Don’t try to outsmart the soil test. Gyles Randall, professor of soil science at the University of Minnesota, has noted that low soil test P can be particularly costly to yield when growers try to mine the soil for short-term input cost savings. Nevertheless, some growers will try to save input costs.

“There have been efforts to use leaf tissue analysis to determine a corn crop’s nutrient needs,” says Randall, “but tissue testing is a complicated method with shortcomings, so should not be used as a sole indicator of determining the amount of soil nutrients necessary compared to soil testing.”

The nutrient content of a corn leaf is highly dependent on when the leaf sample was taken — the smaller the plant, the higher the concentration. Additionally, plant growth phase and timing of fertilizer application will affect the leaf tissue results.

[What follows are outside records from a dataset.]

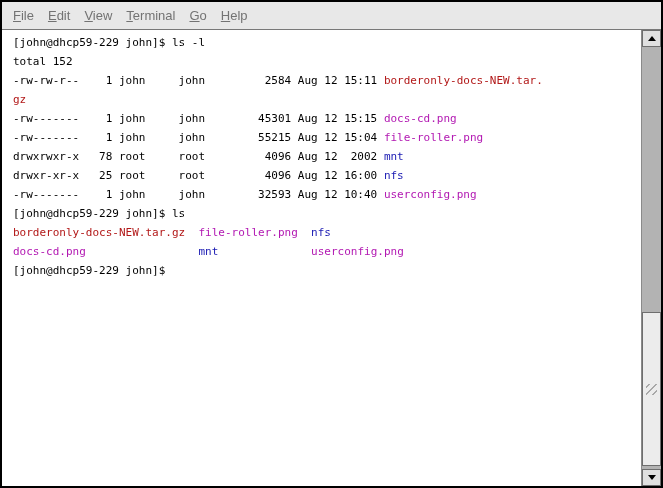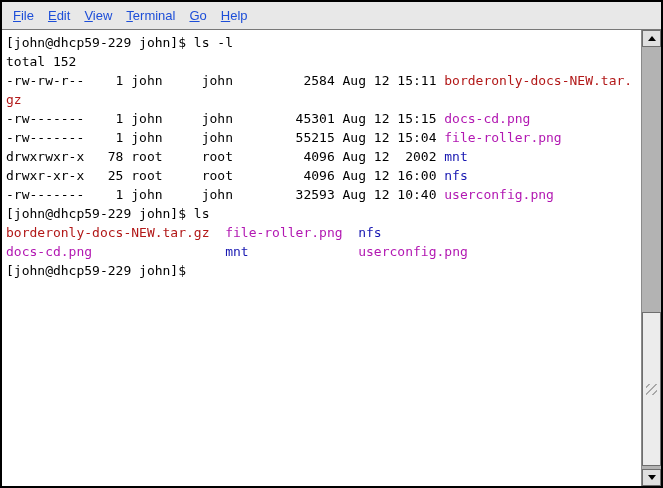--- a/index.html
+++ b/index.html
@@ -22,7 +22,7 @@
     display: flex; align-items: center;
     padding-left: 4px;
     font-family: "Liberation Sans", sans-serif;
-    font-size: 13px; color: #1d4ed8;
+    font-size: 13px; color: #737373;
   }
   .menu-item {
     margin: 0 6px;

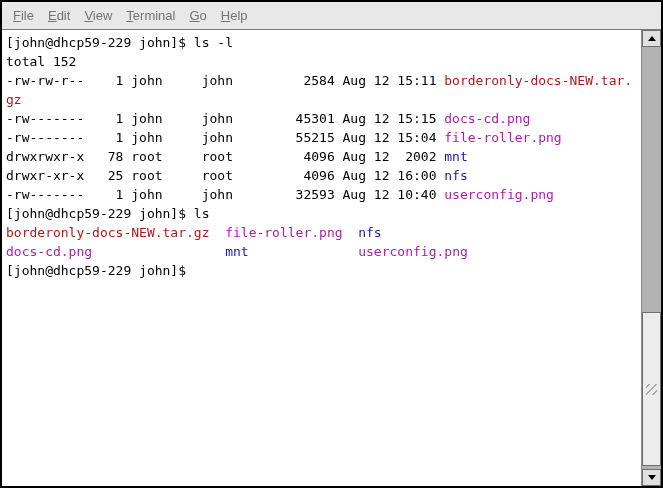--- a/index.html
+++ b/index.html
@@ -42,9 +42,10 @@
     overflow: hidden;
     padding: 3px 0 0 4px;
     font-family: "DejaVu Sans Mono", "Liberation Mono", monospace;
-    font-size: 13px;
+    font-size: 11px;
     line-height: 19px;
     white-space: pre;
+    margin-left: 7px;
   }
   .tline { white-space: pre; height: 19px; }
 

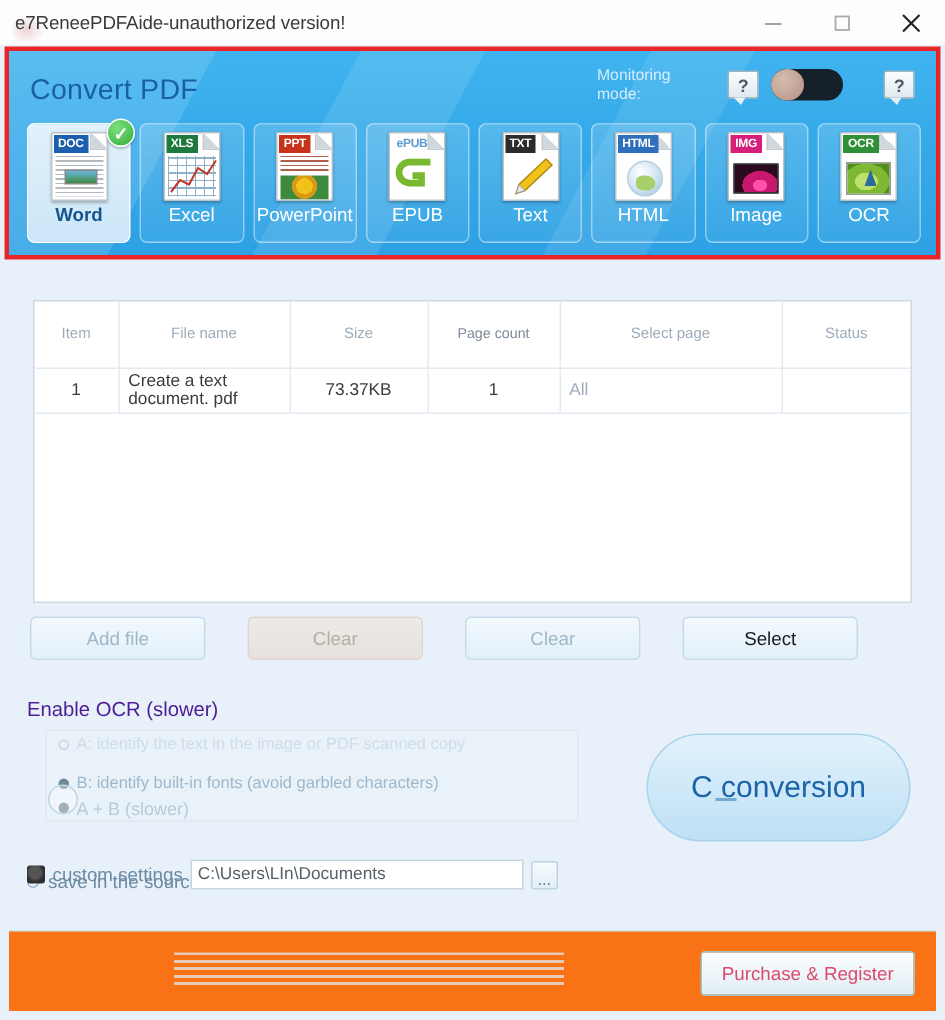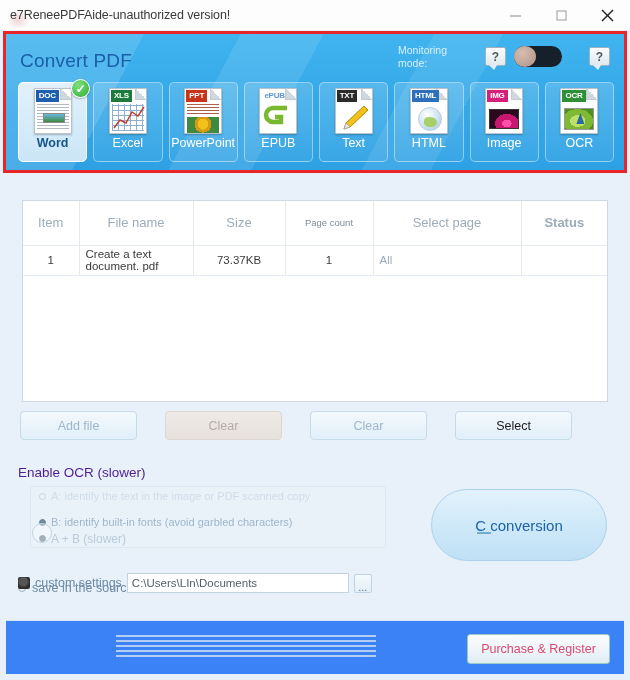--- a/index.html
+++ b/index.html
@@ -179,7 +179,7 @@
   table { width: 100%; border-collapse: collapse; table-layout: fixed; }
   th {
     font-weight: normal;
-    font-size: 13px; color: #9dacbb;
+    font-size: 10px; color: #9dacbb;
     height: 44px;
     border-right: 1px solid #e3eaf1;
     border-bottom: 1px solid #e3eaf1;

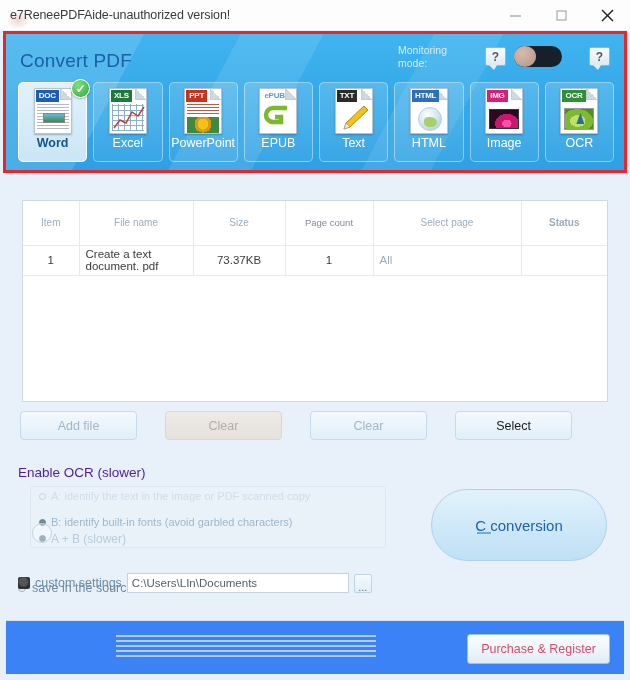--- a/index.html
+++ b/index.html
@@ -202,7 +202,7 @@
   .col-size { width: 92px; }
   .col-pages { width: 88px; }
   .col-select { width: 148px; }
-  .col-status { width: 86px; font-weight: bold; }
+  .col-status { width: 86px; }
 
   
   .actions {

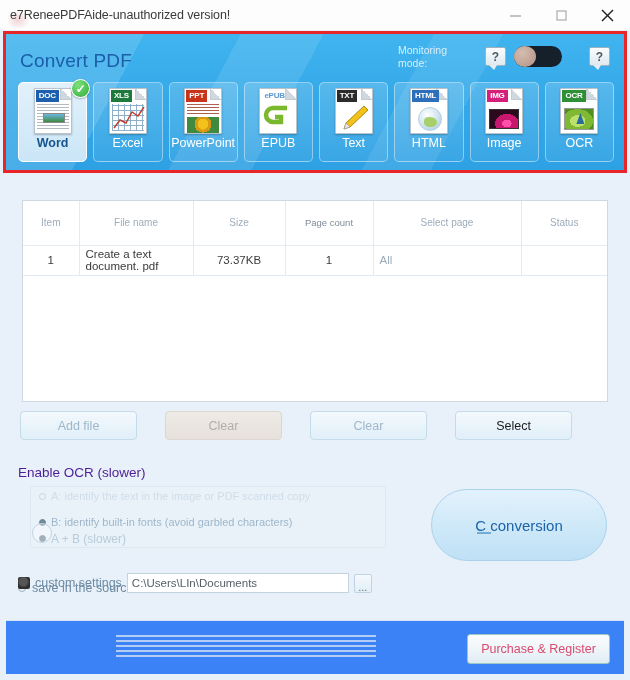--- a/index.html
+++ b/index.html
@@ -311,7 +311,7 @@
     position: absolute;
   }
   .convert-label {
-    font-size: 15px; color: #1c63a8;
+    font-size: 20px; color: #1c63a8;
     position: relative;
   }
   .convert-underline {

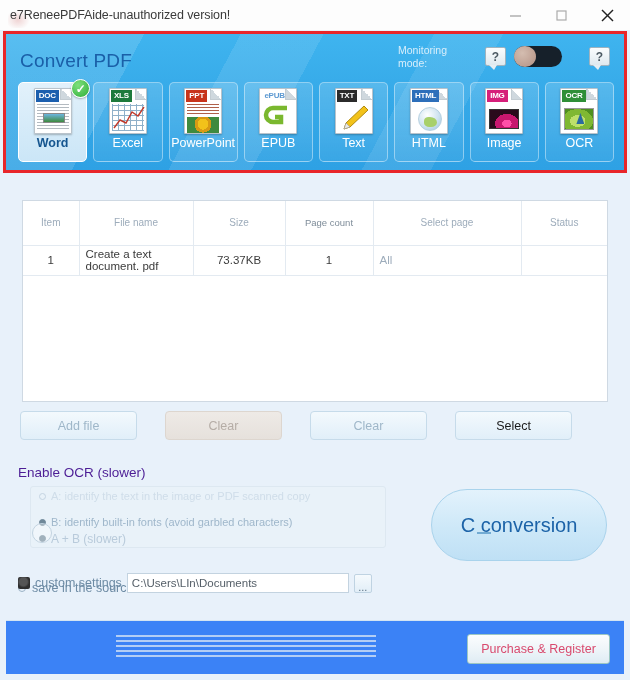--- a/index.html
+++ b/index.html
@@ -323,7 +323,7 @@
   .bottombar {
     position: absolute; left: 6px; top: 620px;
     width: 618px; height: 54px;
-    background: #3b82f6;
+    background: #f97316;
     border-top: 1px solid #d4e4f2;
   }
   .bottom-ghost {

Randall says plants initially may not show obvious symptoms of deficiency other than slower growth. But even a mild deficiency or fertility imbalance can disrupt essential plant metabolic processes. Since deficiencies rarely occur uniformly across an entire field, crops may mature unevenly, leading to less yield, harvesting difficulties and lower quality of the harvested product.

Randall’s research has shown significant yield benefits from adding more P (25 to 50 pounds per acre) to the soil when soil tests show a low P level of seven parts per million (ppm). Very high soil P-test soils (25 ppm) showed no yield benefit (or loss) from adding additional P.

What Tissue Testing Teaches

While tissue testing is no guarantee of adequate soil fertility, it can be a good way to red-flag fields, or areas of fields, for potential nutrient deficiency problems.

Bob Deutsch with AgVise Labs notes that plant tissue tests across North Dakota, South Dakota and Minnesota showed an average of more than 25% of all corn tissue samples below the critical level for N, P, K, S and Zn. Much of that could be due to soil variability across individual fields, or to the fact that in some cases, growers requested tissue tests of plants already showing visual deficiency symptoms.

“The corn data indicates we had a significant number of fields testing low in N, P, K, S and Zn,” says Deutsch. “The large number of corn fields testing low in N may be partly due to the loss of N during above-normal precipitation events, causing leaching and denitrification.”

Wheat data indicates many of the same trends as corn. The high number of wheat fields testing below the critical level in Zn was somewhat surprising. This low number may be due to the fact that we are receiving large volumes of plant tissues from areas where Zn has never been applied.

“We need to be aware we have nutrient issues on corn and wheat in our area with the three major nutrients of N, P and K,” Deutsch continues. “We also have issues with secondary nutrients of sulfur and chloride and the micronutrients zinc and copper.” Deutsch indicates these micronutrient issues could be addressed with products like MicroEssentials.